_What this task involves_
Could you give the entries back exactly as they stand, minus any pictures?

*** Information provided ***

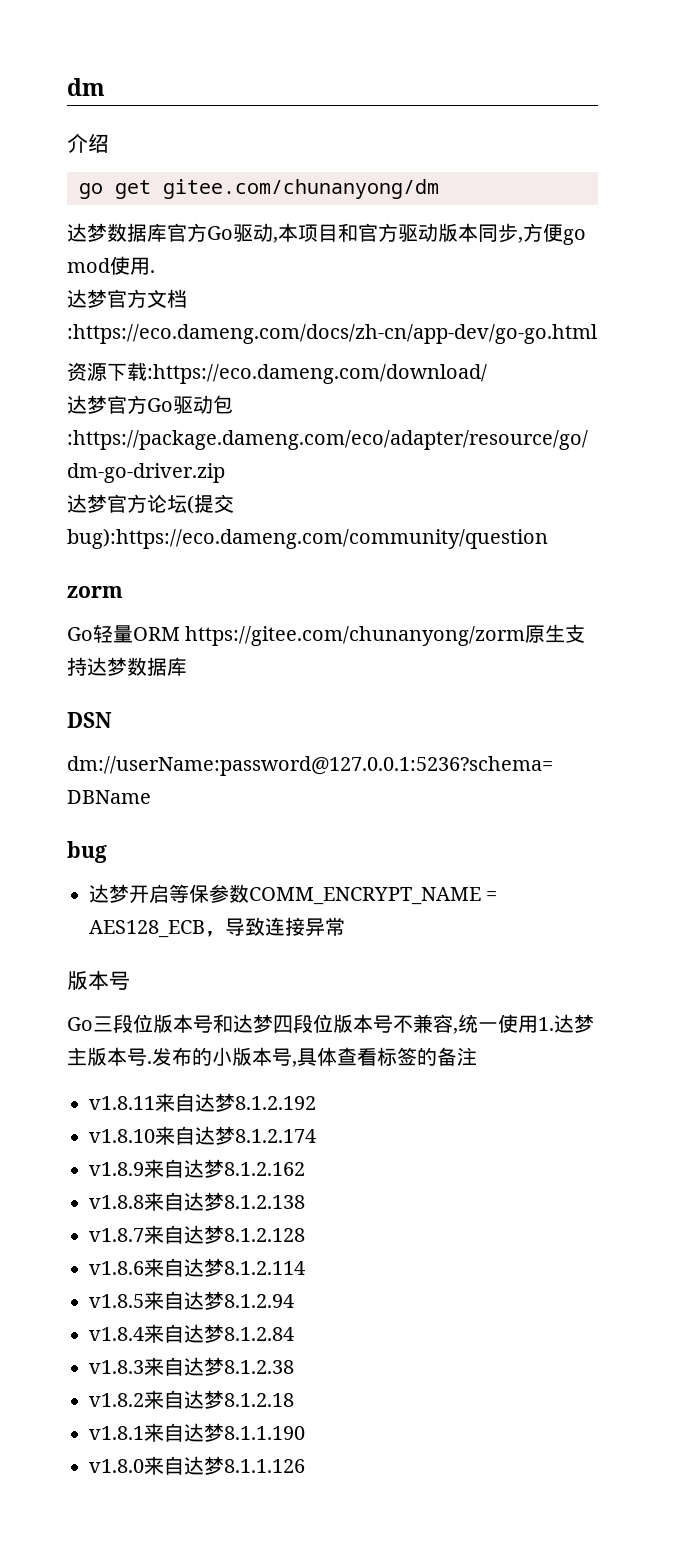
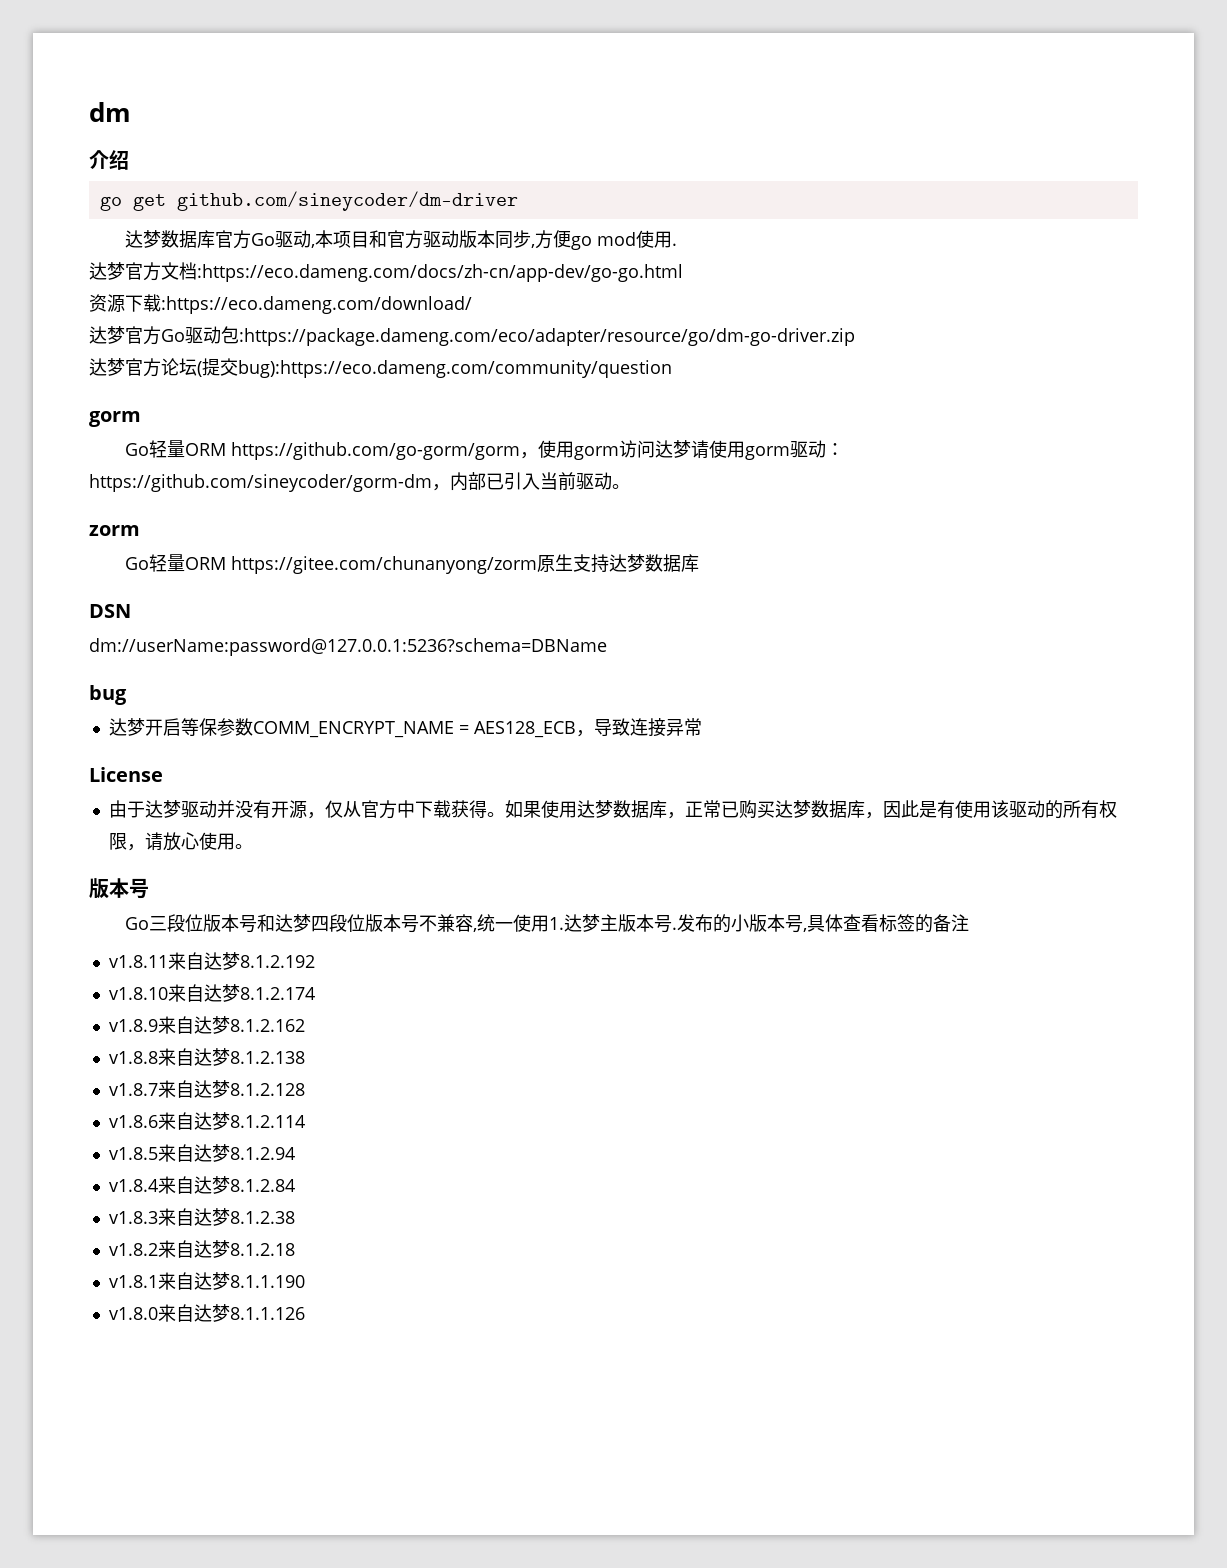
- go get gitee.com/chunanyong/dm
+ go get github.com/sineycoder/dm-driver
  达梦官方论坛(提交bug):https://eco.dameng.com/community/question
+ gorm
+ Go轻量ORM https://github.com/go-gorm/gorm，使用gorm访问达梦请使用gorm驱动：https://github.com/sineycoder/gorm-dm，内部已引入当前驱动。
+ License
+ 由于达梦驱动并没有开源，仅从官方中下载获得。如果使用达梦数据库，正常已购买达梦数据库，因此是有使用该驱动的所有权限，请放心使用。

***

_Answer box_
- go get gitee.com/chunanyong/dm
+ go get github.com/sineycoder/dm-driver
  达梦官方论坛(提交bug):https://eco.dameng.com/community/question
+ gorm
+ Go轻量ORM https://github.com/go-gorm/gorm，使用gorm访问达梦请使用gorm驱动：https://github.com/sineycoder/gorm-dm，内部已引入当前驱动。
+ License
+ 由于达梦驱动并没有开源，仅从官方中下载获得。如果使用达梦数据库，正常已购买达梦数据库，因此是有使用该驱动的所有权限，请放心使用。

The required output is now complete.